Schnittke, Beethoven, Mahler, Martin
I added tonight’s concert of the Camerata Salzburg to an eclectic Mozarteum subscription package on a whim. I have no idea why. I certainly did not expect that chamber music by Alfred Schnittke and Frank Martin could be so much fun.
The music was certainly unconventional and gave me a lot to digest (even before dinner – I think all the unexpected digestion made me hungry early tonight). The concert opened with Schnittke’s Concerto Grosso #1 for two violins, cembalo, “prepared” piano, and strings. Stylistically this was everywhere (from Corelli to the tango, according to the program), but never felt out of control. I would need to hear it again to understand if Schnittke had some logic to its construction, but even without quite understanding it at this point I could safely feel he must have had one. The two violin parts were taken by the Camerata’s concertmaster Gregory Ahss and guest Andrey Baranov, who played together with one mind. Jumping robustly from musical style to style, they somehow made it sound easy – and it could not have been (must be hard enough if it were a solo violin, but two of them together made the effort more dauting – but achieved). A quick encore by these two (and piano accompaniment) of a Beethoven piece as arranged by Schostakowitsch was more conventional but equally as impressive.

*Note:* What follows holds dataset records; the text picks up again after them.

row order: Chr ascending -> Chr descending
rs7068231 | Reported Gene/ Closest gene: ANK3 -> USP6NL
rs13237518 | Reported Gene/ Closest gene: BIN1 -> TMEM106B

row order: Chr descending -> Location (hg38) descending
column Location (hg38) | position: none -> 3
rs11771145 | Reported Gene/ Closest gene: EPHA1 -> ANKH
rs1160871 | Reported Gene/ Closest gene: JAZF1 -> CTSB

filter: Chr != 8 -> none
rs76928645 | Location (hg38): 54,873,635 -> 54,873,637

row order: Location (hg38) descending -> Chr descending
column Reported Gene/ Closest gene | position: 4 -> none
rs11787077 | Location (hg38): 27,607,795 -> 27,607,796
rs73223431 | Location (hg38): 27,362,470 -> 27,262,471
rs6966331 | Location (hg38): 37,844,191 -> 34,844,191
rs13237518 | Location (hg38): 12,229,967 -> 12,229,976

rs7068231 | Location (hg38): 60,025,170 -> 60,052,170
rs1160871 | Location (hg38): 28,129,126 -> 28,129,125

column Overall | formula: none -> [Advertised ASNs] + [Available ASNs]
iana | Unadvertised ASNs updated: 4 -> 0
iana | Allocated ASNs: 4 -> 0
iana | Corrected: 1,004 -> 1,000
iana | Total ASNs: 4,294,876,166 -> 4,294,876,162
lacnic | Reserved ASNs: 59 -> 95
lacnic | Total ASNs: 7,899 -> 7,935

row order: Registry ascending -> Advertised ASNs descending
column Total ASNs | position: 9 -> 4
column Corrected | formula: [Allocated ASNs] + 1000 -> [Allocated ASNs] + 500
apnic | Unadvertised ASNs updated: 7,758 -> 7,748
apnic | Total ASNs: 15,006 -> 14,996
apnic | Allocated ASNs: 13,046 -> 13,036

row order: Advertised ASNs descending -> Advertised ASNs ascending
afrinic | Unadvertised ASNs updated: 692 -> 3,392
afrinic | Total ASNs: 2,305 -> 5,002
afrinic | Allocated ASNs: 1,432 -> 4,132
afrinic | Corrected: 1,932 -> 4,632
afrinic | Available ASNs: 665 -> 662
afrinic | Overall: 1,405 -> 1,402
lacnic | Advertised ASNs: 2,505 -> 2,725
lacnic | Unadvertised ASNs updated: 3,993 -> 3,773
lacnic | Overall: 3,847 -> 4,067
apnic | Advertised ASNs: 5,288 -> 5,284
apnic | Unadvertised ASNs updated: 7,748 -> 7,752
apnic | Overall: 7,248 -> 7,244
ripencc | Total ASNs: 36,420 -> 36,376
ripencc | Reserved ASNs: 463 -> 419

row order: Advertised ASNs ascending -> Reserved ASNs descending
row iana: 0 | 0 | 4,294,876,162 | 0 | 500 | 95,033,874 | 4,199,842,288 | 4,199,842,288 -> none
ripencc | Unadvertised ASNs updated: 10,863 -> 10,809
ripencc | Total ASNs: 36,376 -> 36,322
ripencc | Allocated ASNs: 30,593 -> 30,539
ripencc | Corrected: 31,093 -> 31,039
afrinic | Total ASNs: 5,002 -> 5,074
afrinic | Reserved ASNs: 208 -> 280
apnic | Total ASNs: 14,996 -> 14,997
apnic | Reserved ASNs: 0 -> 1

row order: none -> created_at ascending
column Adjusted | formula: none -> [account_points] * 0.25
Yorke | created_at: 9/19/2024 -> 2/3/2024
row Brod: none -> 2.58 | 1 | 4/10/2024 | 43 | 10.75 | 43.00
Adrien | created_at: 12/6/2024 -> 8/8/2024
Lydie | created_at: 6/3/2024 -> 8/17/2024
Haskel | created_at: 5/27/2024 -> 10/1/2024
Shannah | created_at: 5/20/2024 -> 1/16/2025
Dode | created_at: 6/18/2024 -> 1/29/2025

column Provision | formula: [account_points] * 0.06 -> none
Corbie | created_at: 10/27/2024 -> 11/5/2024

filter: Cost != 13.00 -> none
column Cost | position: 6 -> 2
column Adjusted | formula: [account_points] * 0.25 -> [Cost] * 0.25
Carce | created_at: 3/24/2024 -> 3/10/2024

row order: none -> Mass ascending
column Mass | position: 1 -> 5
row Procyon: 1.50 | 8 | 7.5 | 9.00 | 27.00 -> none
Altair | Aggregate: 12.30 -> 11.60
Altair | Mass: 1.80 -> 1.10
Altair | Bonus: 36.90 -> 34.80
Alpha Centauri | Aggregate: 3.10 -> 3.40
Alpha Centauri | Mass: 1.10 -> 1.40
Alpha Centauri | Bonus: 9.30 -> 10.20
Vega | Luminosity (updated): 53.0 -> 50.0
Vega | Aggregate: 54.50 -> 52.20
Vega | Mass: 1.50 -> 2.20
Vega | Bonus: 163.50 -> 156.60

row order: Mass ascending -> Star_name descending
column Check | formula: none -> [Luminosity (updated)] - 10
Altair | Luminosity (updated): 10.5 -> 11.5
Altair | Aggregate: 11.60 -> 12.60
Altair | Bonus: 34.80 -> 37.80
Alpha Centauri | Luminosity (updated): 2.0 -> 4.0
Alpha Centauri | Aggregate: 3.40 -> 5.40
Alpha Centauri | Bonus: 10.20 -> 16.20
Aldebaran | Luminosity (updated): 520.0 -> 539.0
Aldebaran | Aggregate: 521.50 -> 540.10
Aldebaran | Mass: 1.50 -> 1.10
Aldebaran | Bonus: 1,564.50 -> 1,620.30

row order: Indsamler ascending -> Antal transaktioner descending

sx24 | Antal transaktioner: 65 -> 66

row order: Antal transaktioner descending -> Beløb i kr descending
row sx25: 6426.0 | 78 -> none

The concert’s last piece was Martin’s Petite Symphonie Concertante for harp, cembalo, piano, and string orchestra – commissioned to provide a baroque continuo orchestra with a modern work. Martin accepted the challenge, producing something classical in form but modern in substance. Although not as boisterous as the Schnittke piece, it remained tonal but always sounding new. What did Martin have to say exactly? Again, like the Schnittke, I am not sure. This is another piece I will absolutely and gladly need to hear again some time.
Tonight’s conductor was Teodor Currentzis, the Russian-trained Greek whose career got stuck in Perm, Siberia. I heard him for the first time last season in front of the Camerata, and noticed then that he showed a great rapport with this group (they had just kicked out their previous unexciting music director and had decided to try to do without one, but I had thought they should snap up Currentzis – indeed, I still think they should). Currentzis had returned to Salzburg for last Summer’s Festival at the head of his own orchestra from Perm, which was unfortunate (too much performance art and not enough performance), but the Camerata is a far better orchestra than his usual one, so the music was foremost tonight, and Currentzis drew it out.
I did have one gripe with tonight’s performance, coming in the form of Gustav Mahler‘s Kindertotenlieder. Currentzis lost it on this one: he insisted on adding his own sound effects (making hush sounds throughout the cycle, perhaps mimicking crashing waves, although I don’t really know what he was trying to do). He really does need to tone down the performance art and stick to music. Fortunately, the Camerata went on with its business and sounded fantastic. Mezzo Ann Hallenberg had a warm and full lower register that almost made me forget it was not a baritone voice tonight (the usual voice for this song cycle – although using a mezzo instead is perfectly acceptable too). Her upper registers were not always quite as complete (or accurate) though.